Outro aspecto abordado que mencionarei é a questão da cooperação. Também é cada vez maior a busca por pessoas capazes de trabalhar em equipe, seja na empresa familiar ou institucional. No meio rural, não ocorre de modo diferente, já mencionei anteriormente a necessidade de organização associativa, cooperativa e também sindical. Segundo Jobert:

“A inteligência singularmente utilizada pelos sujeitos precisa ser tornada visível para os outros, com a dupla intenção de garantir a sua cooperação no trabalho e de submeter a sua maneira de trabalhar ao julgamento de outros com vista a obter um reconhecimento da sua pessoa”. (Jobert, 2001, p 234).
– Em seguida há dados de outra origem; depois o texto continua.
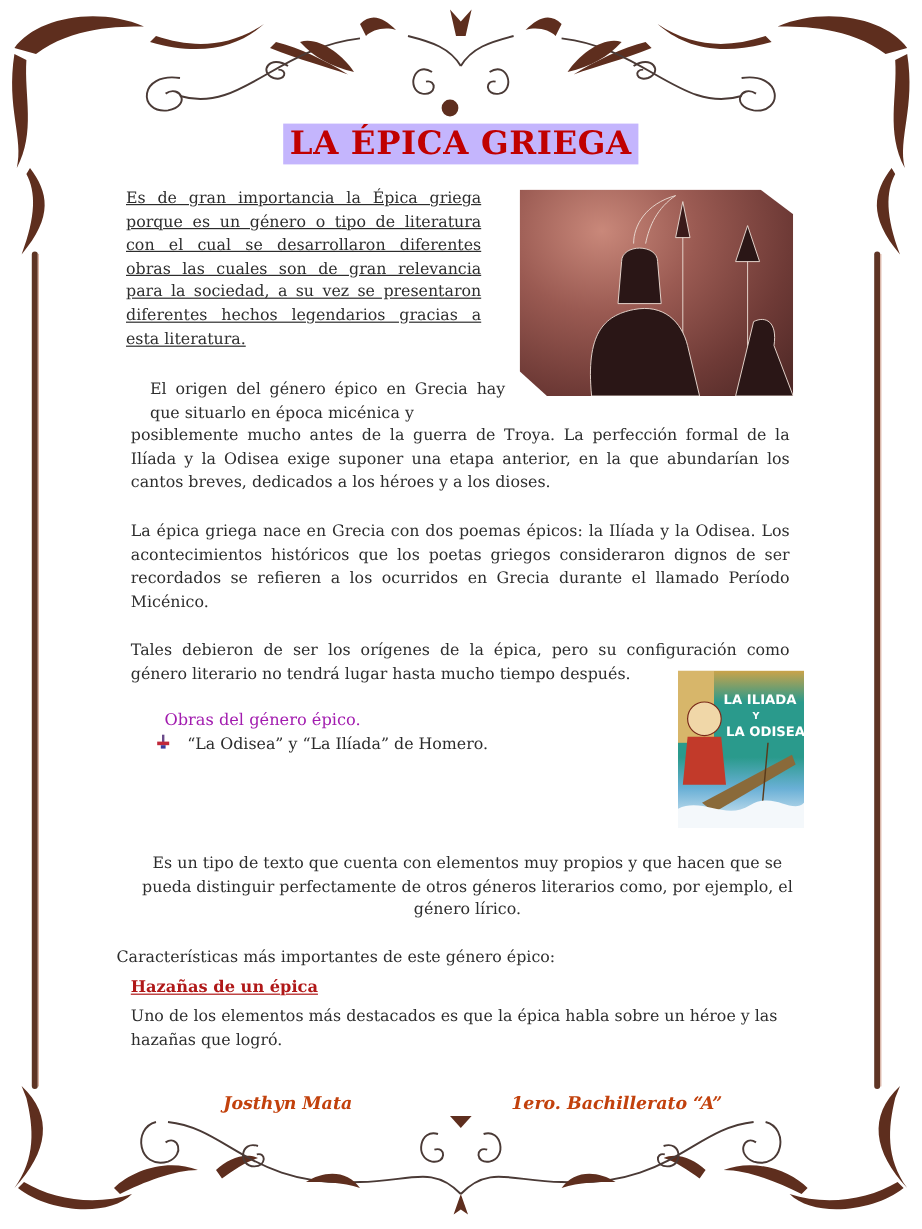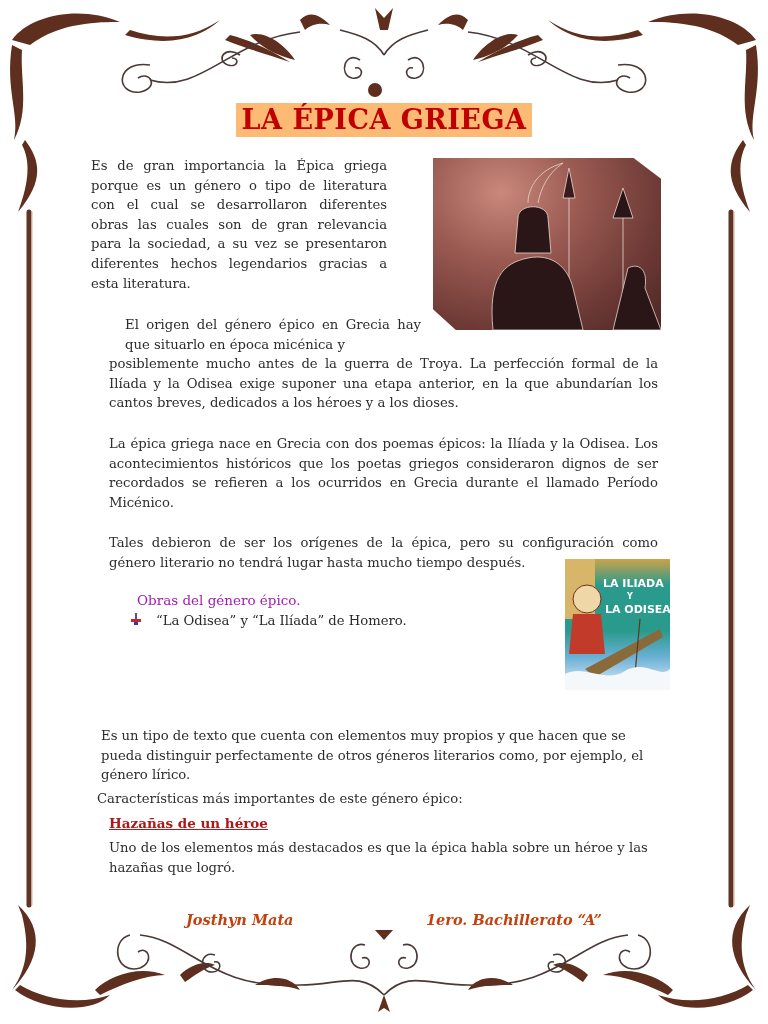--- a/index.html
+++ b/index.html
@@ -10,7 +10,7 @@
     .frame-svg { position: absolute; left: 0; top: 0; width: 768px; height: 1024px; }
     .title-wrap { position: absolute; top: 103px; left: 0; width: 768px; text-align: center; }
     .title {
-      display: inline-block; background: #fdba74; color: #c00000;
+      display: inline-block; background: #c4b5fd; color: #c00000;
       font-family: "DejaVu Serif", serif; font-weight: bold; font-size: 27px;
       padding: 1px 6px 2px 6px; letter-spacing: 0.5px;
     }

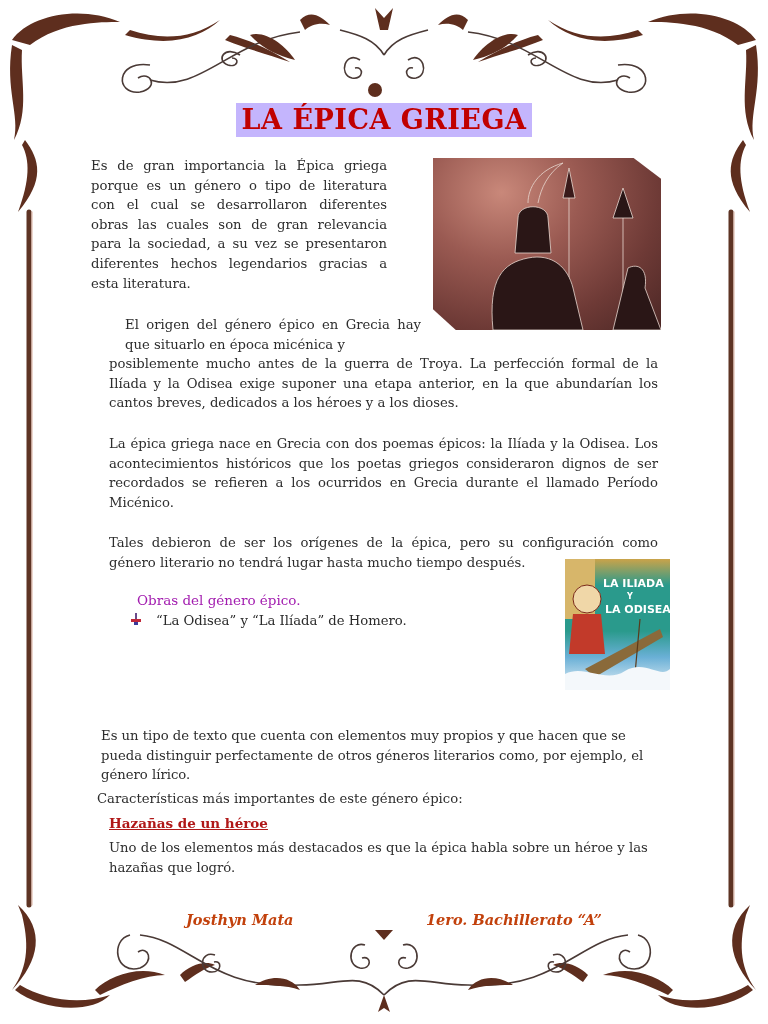--- a/index.html
+++ b/index.html
@@ -18,7 +18,7 @@
       position: absolute; font-size: 13.2px; line-height: 19.6px; text-align: justify;
       color: #2d2d2d;
     }
-    .p1 { left: 91px; top: 156px; width: 296px; }
+    .p1 { left: 105px; top: 156px; width: 296px; text-decoration: underline; }
     .p2a { left: 109px; top: 315px; width: 296px; margin-left: 16px; }
     .p2b { left: 109px; top: 354px; width: 549px; }
     .p3 { left: 109px; top: 434px; width: 549px; }

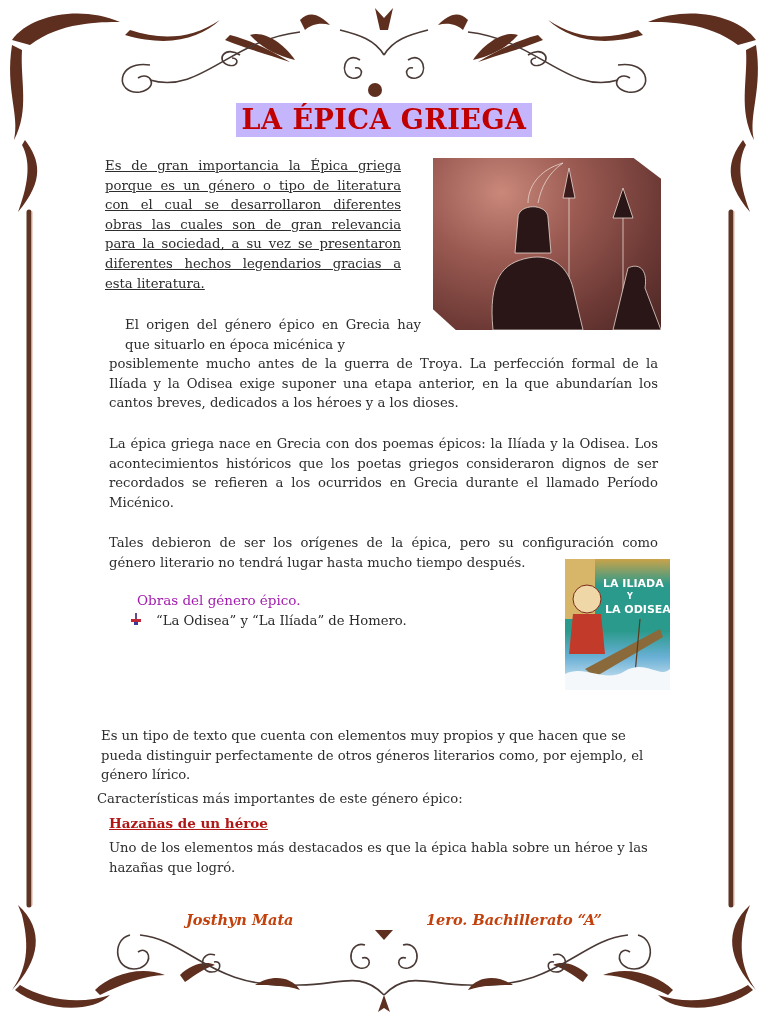--- a/index.html
+++ b/index.html
@@ -29,7 +29,7 @@
     .obras-list { position: absolute; left: 130px; top: 611px; margin: 0; padding: 0; list-style: none; }
     .obras-list li { font-size: 13.2px; line-height: 19.6px; height: 20px; display: flex; align-items: flex-start; }
     .bullet { width: 12px; height: 12px; margin-right: 14px; position: relative; display: inline-block; }
-    .p5 { left: 101px; top: 710px; width: 549px; text-align: left; margin-top: 16px; }
+    .p5 { left: 115px; top: 710px; width: 549px; text-align: center; }
     .p6 { left: 97px; top: 789px; width: 549px; text-align: left; }
     .hazanas {
       position: absolute; left: 109px; top: 815px; color: #b01818; font-weight: bold; font-size: 13.5px;

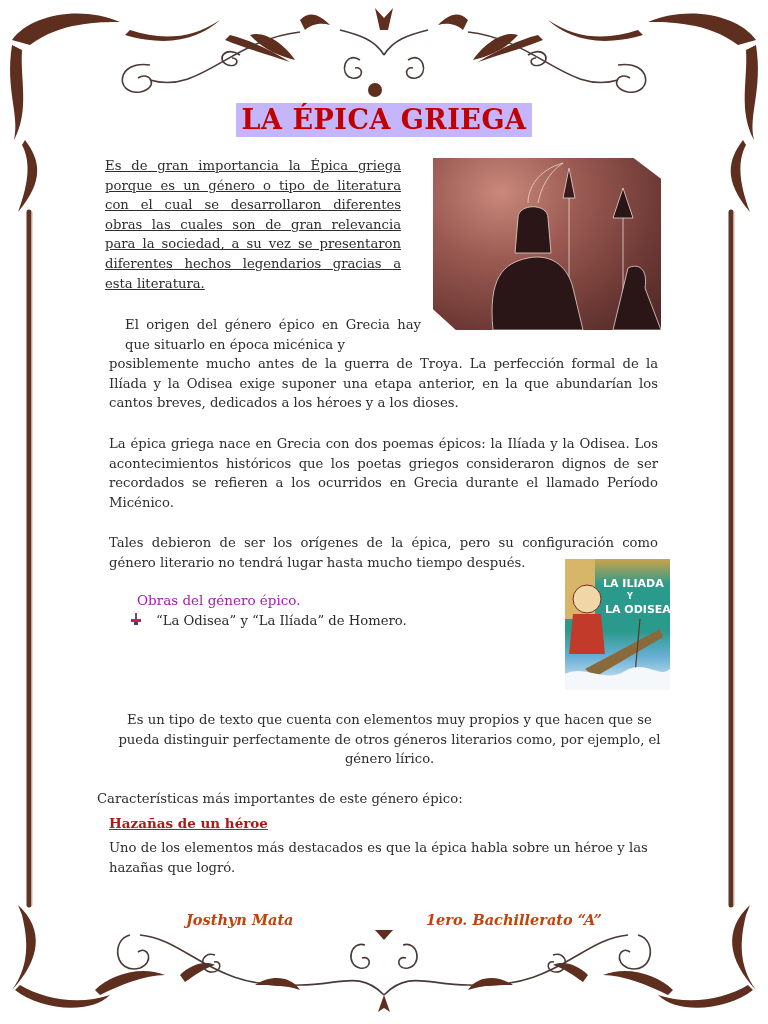--- a/index.html
+++ b/index.html
@@ -191,7 +191,7 @@
 
 <div class="text p5">Es un tipo de texto que cuenta con elementos muy propios y que hacen que se pueda distinguir perfectamente de otros géneros literarios como, por ejemplo, el género lírico.</div>
 <div class="text p6">Características más importantes de este género épico:</div>
-<div class="hazanas">Hazañas de un héroe</div>
+<div class="hazanas">Hazañas de un épica</div>
 <div class="text p7">Uno de los elementos más destacados es que la épica habla sobre un héroe y las hazañas que logró.</div>
 
 <div class="footer-name">Josthyn Mata</div>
Apesar dos discursos sobre meio ambiente e educação ambiental, ainda endeusamos o homem em detrimento da natureza. Restrepo convida-nos a deixar a pretensão de ser o “centro hierárquico do ecossistema” e abandonar a sua chefia, porque ele e pluricêntrico, reconstruindo-se a cada instante, cabendo aos seres humanos a prática da ecoternura para a

melhor conexão com nosso ecossistema, visto que “só a partir da ecoternura é possível criar um conhecimento que tem presente o contexto que nos rodeia”. (Restrepo, 1999, p 85).